*** Begin section ***
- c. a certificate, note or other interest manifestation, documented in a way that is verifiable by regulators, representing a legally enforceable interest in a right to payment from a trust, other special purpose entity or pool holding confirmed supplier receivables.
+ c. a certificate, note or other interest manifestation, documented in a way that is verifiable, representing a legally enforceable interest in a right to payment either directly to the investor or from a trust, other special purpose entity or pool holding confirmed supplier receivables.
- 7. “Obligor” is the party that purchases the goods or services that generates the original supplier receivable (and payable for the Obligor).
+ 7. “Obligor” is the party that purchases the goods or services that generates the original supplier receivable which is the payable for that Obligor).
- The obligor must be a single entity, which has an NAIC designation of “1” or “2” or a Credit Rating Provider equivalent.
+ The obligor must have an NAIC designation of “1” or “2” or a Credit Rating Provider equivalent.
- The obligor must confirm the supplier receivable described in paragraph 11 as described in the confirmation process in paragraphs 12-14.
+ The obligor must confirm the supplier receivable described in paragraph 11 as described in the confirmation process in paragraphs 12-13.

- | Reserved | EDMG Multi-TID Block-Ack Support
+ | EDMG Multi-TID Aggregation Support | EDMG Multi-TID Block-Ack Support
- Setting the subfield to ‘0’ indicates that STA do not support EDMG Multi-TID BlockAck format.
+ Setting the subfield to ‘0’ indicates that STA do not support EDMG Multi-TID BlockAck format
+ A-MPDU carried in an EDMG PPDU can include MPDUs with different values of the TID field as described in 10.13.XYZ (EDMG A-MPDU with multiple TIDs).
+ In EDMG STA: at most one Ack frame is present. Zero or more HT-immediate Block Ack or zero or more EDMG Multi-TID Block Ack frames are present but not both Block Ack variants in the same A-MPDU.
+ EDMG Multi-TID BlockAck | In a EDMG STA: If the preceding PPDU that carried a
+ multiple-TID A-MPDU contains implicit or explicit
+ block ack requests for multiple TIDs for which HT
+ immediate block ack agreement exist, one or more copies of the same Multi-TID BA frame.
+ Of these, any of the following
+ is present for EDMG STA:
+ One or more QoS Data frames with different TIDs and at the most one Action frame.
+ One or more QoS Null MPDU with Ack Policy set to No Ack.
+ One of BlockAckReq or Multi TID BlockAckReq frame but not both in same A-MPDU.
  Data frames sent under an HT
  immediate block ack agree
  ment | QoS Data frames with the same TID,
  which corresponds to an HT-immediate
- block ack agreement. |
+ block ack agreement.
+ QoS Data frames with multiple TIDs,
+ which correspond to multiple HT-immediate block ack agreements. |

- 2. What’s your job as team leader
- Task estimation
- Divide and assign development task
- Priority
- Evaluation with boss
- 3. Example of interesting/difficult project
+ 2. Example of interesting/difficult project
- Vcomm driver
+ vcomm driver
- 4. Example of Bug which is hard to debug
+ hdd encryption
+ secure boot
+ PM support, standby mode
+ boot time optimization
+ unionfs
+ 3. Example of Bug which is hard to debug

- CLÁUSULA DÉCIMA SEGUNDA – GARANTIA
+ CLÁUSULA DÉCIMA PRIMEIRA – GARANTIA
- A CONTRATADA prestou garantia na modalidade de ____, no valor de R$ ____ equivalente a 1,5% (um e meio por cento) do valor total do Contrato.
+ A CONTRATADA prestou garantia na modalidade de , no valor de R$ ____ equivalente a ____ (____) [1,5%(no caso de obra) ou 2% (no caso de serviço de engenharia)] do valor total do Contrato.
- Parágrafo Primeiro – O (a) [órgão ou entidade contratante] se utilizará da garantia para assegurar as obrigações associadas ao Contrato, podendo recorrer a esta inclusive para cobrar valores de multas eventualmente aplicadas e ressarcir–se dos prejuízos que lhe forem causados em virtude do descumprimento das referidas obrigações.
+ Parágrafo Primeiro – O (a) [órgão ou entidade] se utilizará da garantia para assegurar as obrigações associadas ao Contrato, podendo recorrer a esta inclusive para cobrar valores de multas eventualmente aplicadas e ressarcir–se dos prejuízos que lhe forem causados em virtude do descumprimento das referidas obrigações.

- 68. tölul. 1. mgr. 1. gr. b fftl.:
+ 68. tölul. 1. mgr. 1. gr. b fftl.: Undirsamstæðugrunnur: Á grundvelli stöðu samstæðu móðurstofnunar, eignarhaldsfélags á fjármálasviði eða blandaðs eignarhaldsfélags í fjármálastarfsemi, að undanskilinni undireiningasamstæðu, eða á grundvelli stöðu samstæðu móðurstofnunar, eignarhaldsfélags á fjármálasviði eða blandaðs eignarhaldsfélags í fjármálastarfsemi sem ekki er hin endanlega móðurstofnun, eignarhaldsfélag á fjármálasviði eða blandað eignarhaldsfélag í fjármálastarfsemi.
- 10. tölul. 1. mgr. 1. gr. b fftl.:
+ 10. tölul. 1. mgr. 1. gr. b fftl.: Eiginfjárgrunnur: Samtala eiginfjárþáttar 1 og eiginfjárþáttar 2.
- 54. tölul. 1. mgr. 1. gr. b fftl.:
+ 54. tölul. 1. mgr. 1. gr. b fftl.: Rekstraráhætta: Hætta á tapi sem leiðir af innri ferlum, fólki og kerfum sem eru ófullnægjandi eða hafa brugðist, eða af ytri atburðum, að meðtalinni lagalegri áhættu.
*** End section ***
**Task brief:**
Nothing in the data should be left out when you retype it exactly.

**Task response:**
- c. a certificate, note or other interest manifestation, documented in a way that is verifiable by regulators, representing a legally enforceable interest in a right to payment from a trust, other special purpose entity or pool holding confirmed supplier receivables.
+ c. a certificate, note or other interest manifestation, documented in a way that is verifiable, representing a legally enforceable interest in a right to payment either directly to the investor or from a trust, other special purpose entity or pool holding confirmed supplier receivables.
- 7. “Obligor” is the party that purchases the goods or services that generates the original supplier receivable (and payable for the Obligor).
+ 7. “Obligor” is the party that purchases the goods or services that generates the original supplier receivable which is the payable for that Obligor).
- The obligor must be a single entity, which has an NAIC designation of “1” or “2” or a Credit Rating Provider equivalent.
+ The obligor must have an NAIC designation of “1” or “2” or a Credit Rating Provider equivalent.
- The obligor must confirm the supplier receivable described in paragraph 11 as described in the confirmation process in paragraphs 12-14.
+ The obligor must confirm the supplier receivable described in paragraph 11 as described in the confirmation process in paragraphs 12-13.

- | Reserved | EDMG Multi-TID Block-Ack Support
+ | EDMG Multi-TID Aggregation Support | EDMG Multi-TID Block-Ack Support
- Setting the subfield to ‘0’ indicates that STA do not support EDMG Multi-TID BlockAck format.
+ Setting the subfield to ‘0’ indicates that STA do not support EDMG Multi-TID BlockAck format
+ A-MPDU carried in an EDMG PPDU can include MPDUs with different values of the TID field as described in 10.13.XYZ (EDMG A-MPDU with multiple TIDs).
+ In EDMG STA: at most one Ack frame is present. Zero or more HT-immediate Block Ack or zero or more EDMG Multi-TID Block Ack frames are present but not both Block Ack variants in the same A-MPDU.
+ EDMG Multi-TID BlockAck | In a EDMG STA: If the preceding PPDU that carried a
+ multiple-TID A-MPDU contains implicit or explicit
+ block ack requests for multiple TIDs for which HT
+ immediate block ack agreement exist, one or more copies of the same Multi-TID BA frame.
+ Of these, any of the following
+ is present for EDMG STA:
+ One or more QoS Data frames with different TIDs and at the most one Action frame.
+ One or more QoS Null MPDU with Ack Policy set to No Ack.
+ One of BlockAckReq or Multi TID BlockAckReq frame but not both in same A-MPDU.
  Data frames sent under an HT
  immediate block ack agree
  ment | QoS Data frames with the same TID,
  which corresponds to an HT-immediate
- block ack agreement. |
+ block ack agreement.
+ QoS Data frames with multiple TIDs,
+ which correspond to multiple HT-immediate block ack agreements. |

- 2. What’s your job as team leader
- Task estimation
- Divide and assign development task
- Priority
- Evaluation with boss
- 3. Example of interesting/difficult project
+ 2. Example of interesting/difficult project
- Vcomm driver
+ vcomm driver
- 4. Example of Bug which is hard to debug
+ hdd encryption
+ secure boot
+ PM support, standby mode
+ boot time optimization
+ unionfs
+ 3. Example of Bug which is hard to debug

- CLÁUSULA DÉCIMA SEGUNDA – GARANTIA
+ CLÁUSULA DÉCIMA PRIMEIRA – GARANTIA
- A CONTRATADA prestou garantia na modalidade de ____, no valor de R$ ____ equivalente a 1,5% (um e meio por cento) do valor total do Contrato.
+ A CONTRATADA prestou garantia na modalidade de , no valor de R$ ____ equivalente a ____ (____) [1,5%(no caso de obra) ou 2% (no caso de serviço de engenharia)] do valor total do Contrato.
- Parágrafo Primeiro – O (a) [órgão ou entidade contratante] se utilizará da garantia para assegurar as obrigações associadas ao Contrato, podendo recorrer a esta inclusive para cobrar valores de multas eventualmente aplicadas e ressarcir–se dos prejuízos que lhe forem causados em virtude do descumprimento das referidas obrigações.
+ Parágrafo Primeiro – O (a) [órgão ou entidade] se utilizará da garantia para assegurar as obrigações associadas ao Contrato, podendo recorrer a esta inclusive para cobrar valores de multas eventualmente aplicadas e ressarcir–se dos prejuízos que lhe forem causados em virtude do descumprimento das referidas obrigações.

- 68. tölul. 1. mgr. 1. gr. b fftl.:
+ 68. tölul. 1. mgr. 1. gr. b fftl.: Undirsamstæðugrunnur: Á grundvelli stöðu samstæðu móðurstofnunar, eignarhaldsfélags á fjármálasviði eða blandaðs eignarhaldsfélags í fjármálastarfsemi, að undanskilinni undireiningasamstæðu, eða á grundvelli stöðu samstæðu móðurstofnunar, eignarhaldsfélags á fjármálasviði eða blandaðs eignarhaldsfélags í fjármálastarfsemi sem ekki er hin endanlega móðurstofnun, eignarhaldsfélag á fjármálasviði eða blandað eignarhaldsfélag í fjármálastarfsemi.
- 10. tölul. 1. mgr. 1. gr. b fftl.:
+ 10. tölul. 1. mgr. 1. gr. b fftl.: Eiginfjárgrunnur: Samtala eiginfjárþáttar 1 og eiginfjárþáttar 2.
- 54. tölul. 1. mgr. 1. gr. b fftl.:
+ 54. tölul. 1. mgr. 1. gr. b fftl.: Rekstraráhætta: Hætta á tapi sem leiðir af innri ferlum, fólki og kerfum sem eru ófullnægjandi eða hafa brugðist, eða af ytri atburðum, að meðtalinni lagalegri áhættu.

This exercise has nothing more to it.